*** Begin section ***
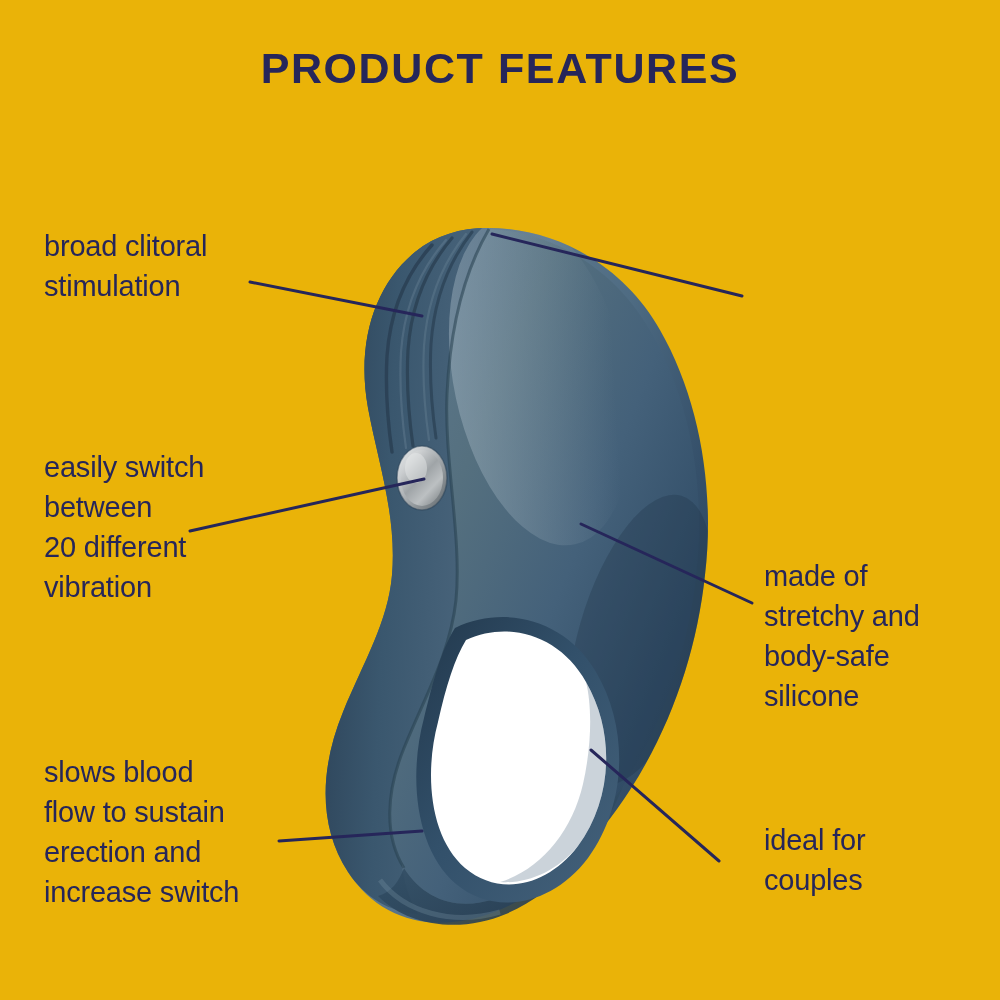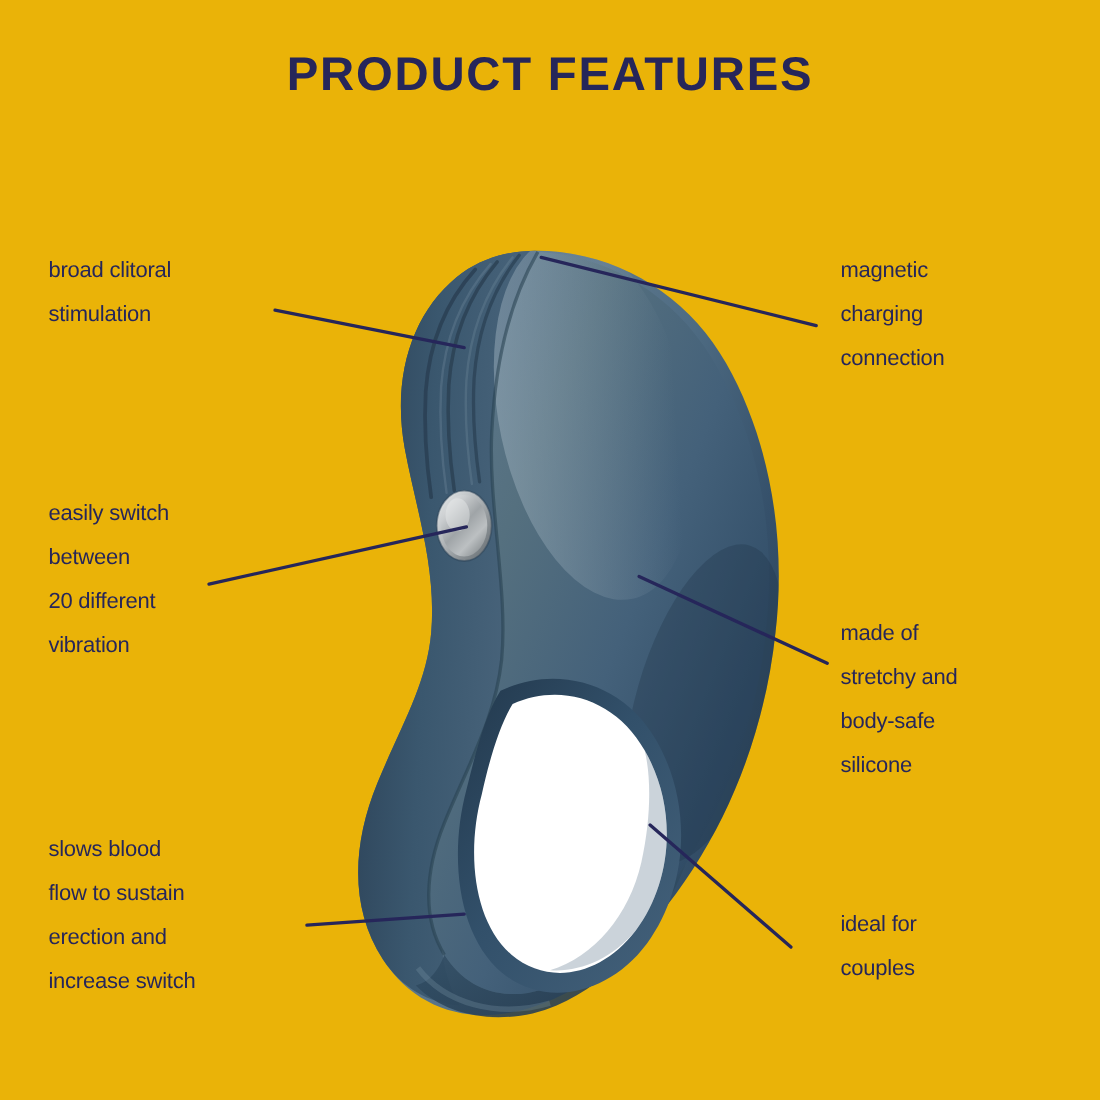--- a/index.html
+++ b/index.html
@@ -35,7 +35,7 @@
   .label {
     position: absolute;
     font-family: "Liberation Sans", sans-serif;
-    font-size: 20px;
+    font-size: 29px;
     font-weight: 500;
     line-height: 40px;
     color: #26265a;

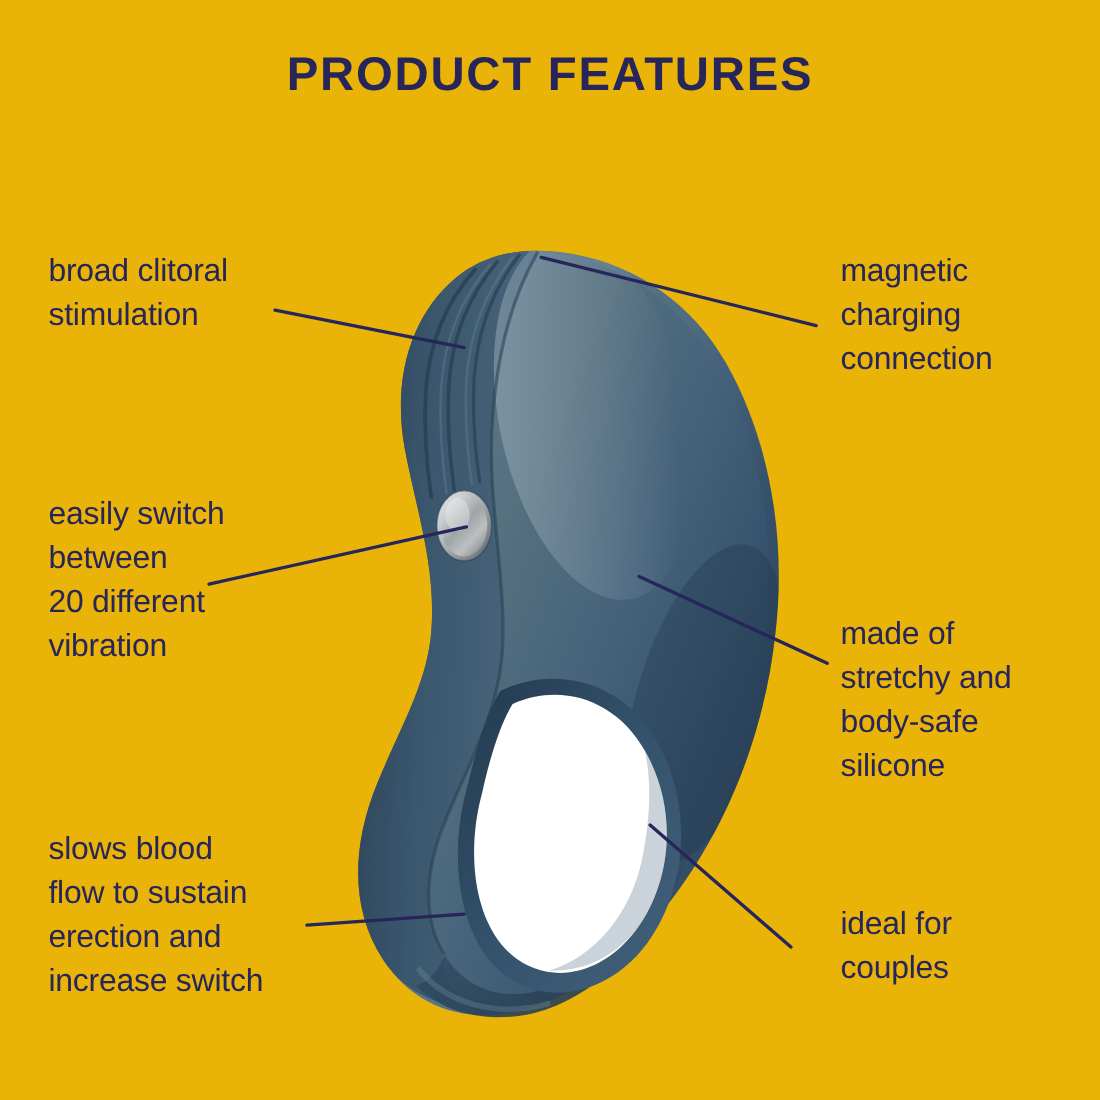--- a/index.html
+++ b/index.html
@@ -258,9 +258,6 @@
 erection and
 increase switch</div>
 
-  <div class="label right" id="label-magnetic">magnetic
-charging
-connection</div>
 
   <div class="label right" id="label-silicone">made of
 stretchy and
*** End section ***
*** Begin section ***
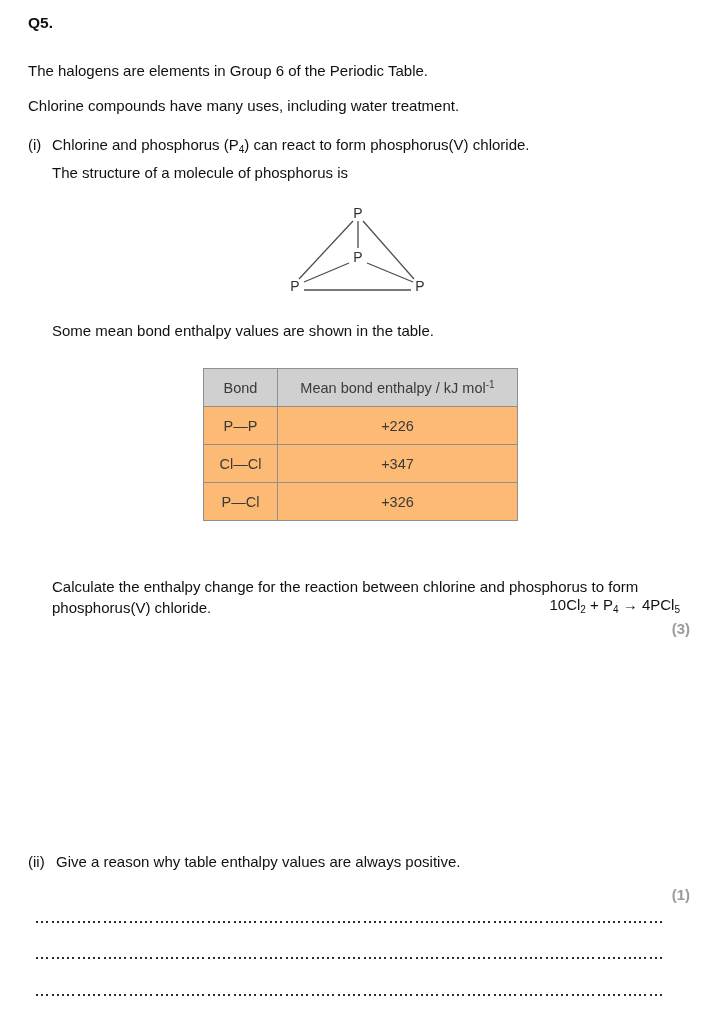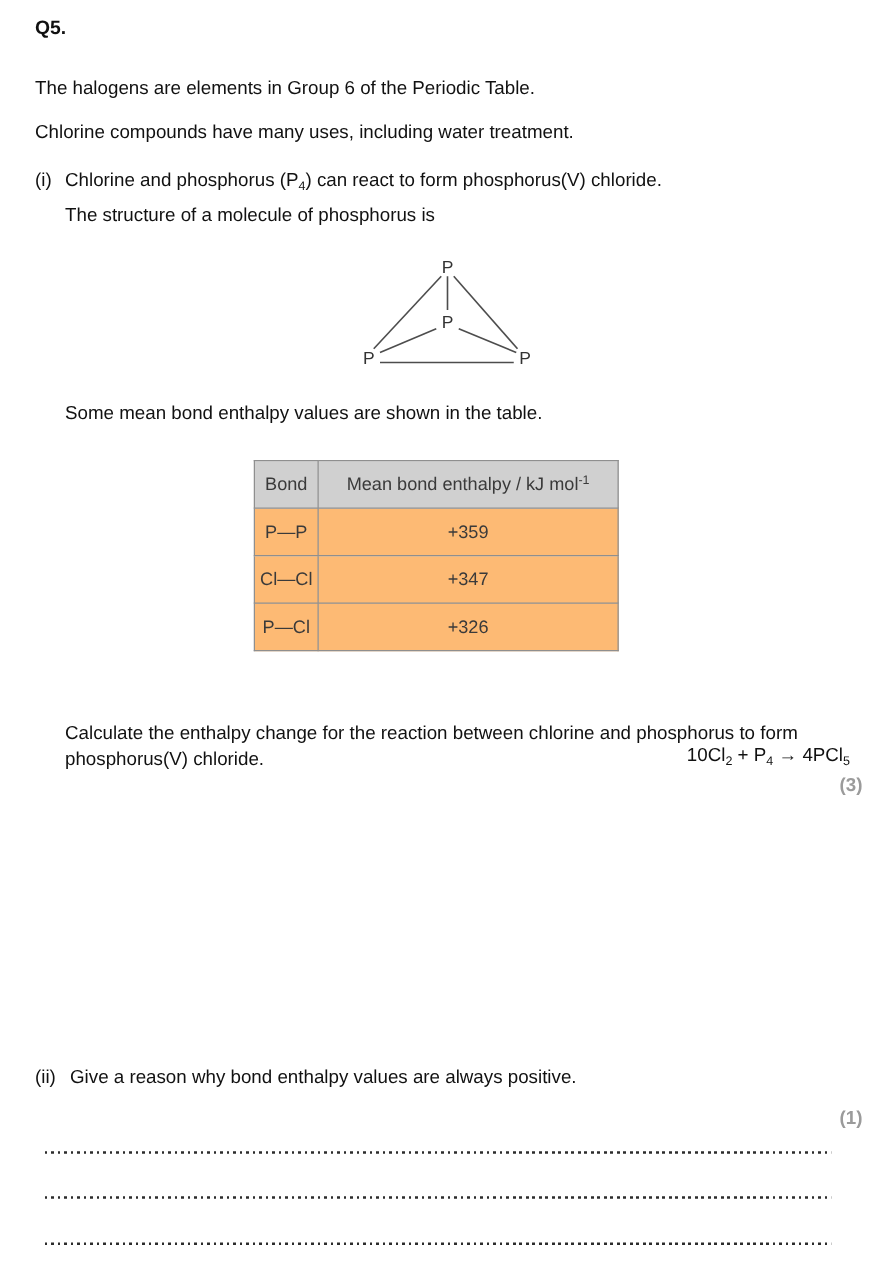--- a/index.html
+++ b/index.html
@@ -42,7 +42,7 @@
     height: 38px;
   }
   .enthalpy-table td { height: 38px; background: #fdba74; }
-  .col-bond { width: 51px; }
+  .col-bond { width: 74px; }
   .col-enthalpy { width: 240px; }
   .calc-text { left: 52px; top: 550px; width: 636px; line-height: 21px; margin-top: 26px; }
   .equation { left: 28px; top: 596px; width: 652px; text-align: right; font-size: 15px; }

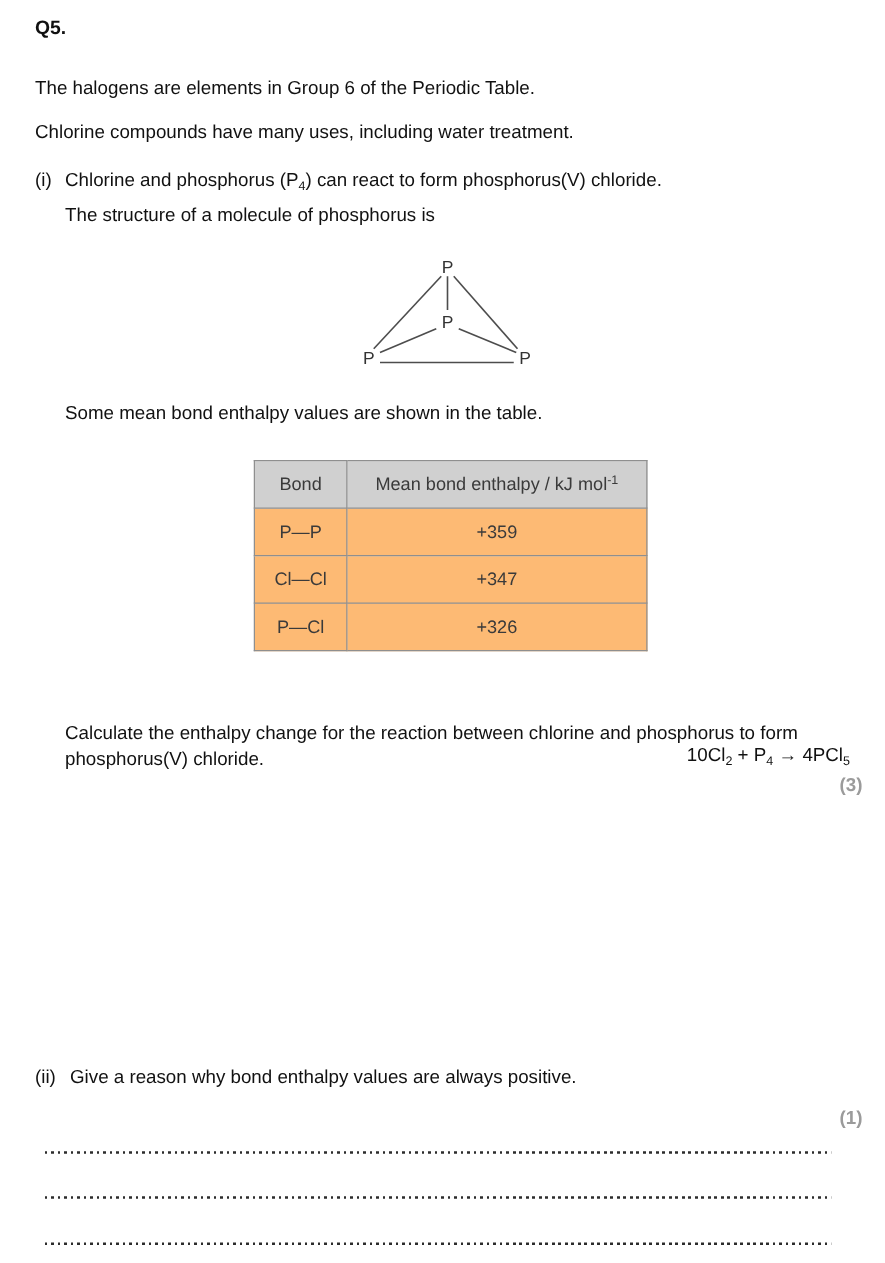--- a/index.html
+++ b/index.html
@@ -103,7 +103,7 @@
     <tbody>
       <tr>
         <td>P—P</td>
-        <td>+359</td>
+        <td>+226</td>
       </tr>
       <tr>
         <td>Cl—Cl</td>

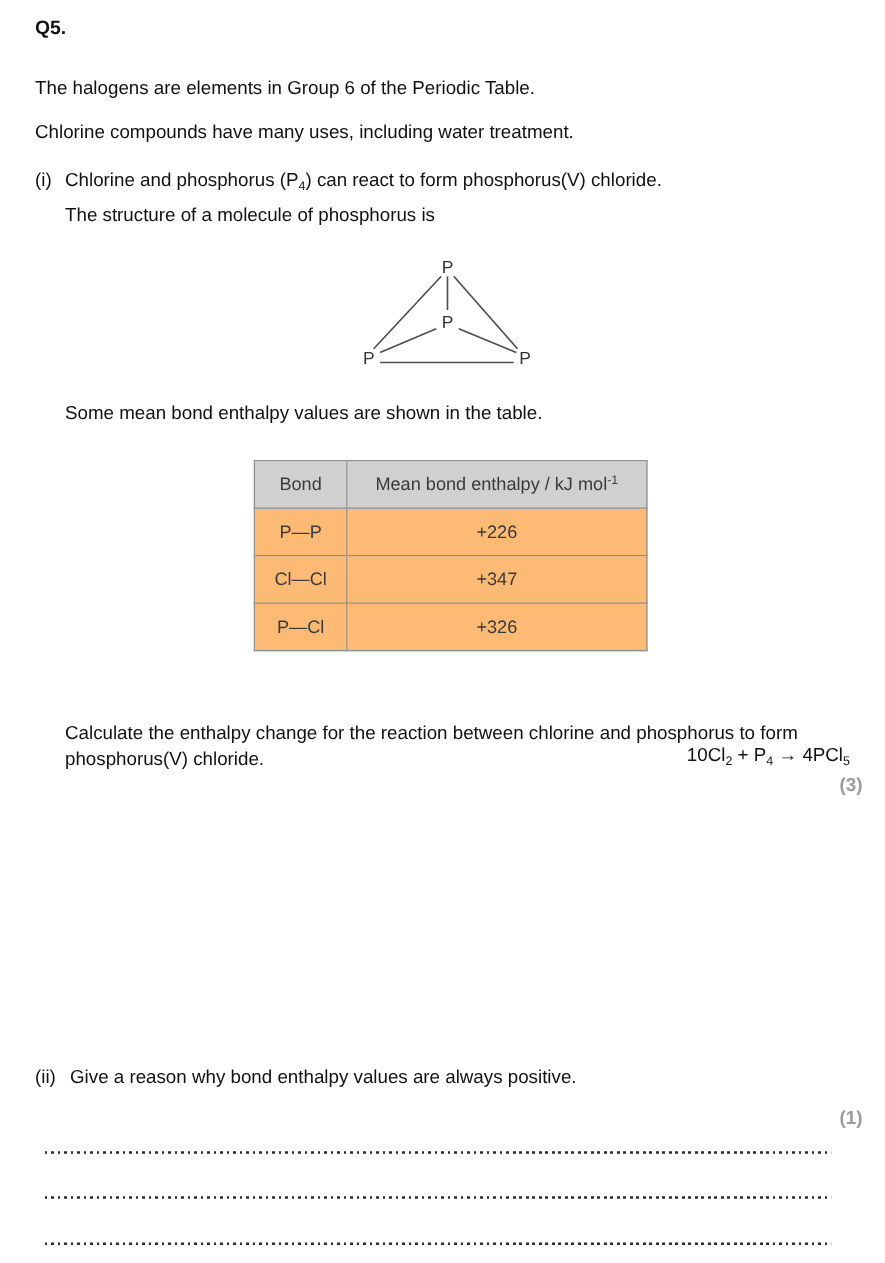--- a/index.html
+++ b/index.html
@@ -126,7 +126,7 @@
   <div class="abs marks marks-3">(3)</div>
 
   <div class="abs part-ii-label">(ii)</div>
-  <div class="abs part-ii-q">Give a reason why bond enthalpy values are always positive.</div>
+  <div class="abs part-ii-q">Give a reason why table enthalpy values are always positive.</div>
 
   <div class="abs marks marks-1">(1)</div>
*** End section ***
Your task => Whenever the string "right" shows up in a line above, copy that line.

Solution to the exercise =>
-  <div class="label right" id="label-magnetic">magnetic
   <div class="label right" id="label-silicone">made of
   .equation { left: 28px; top: 596px; width: 652px; text-align: right; font-size: 15px; }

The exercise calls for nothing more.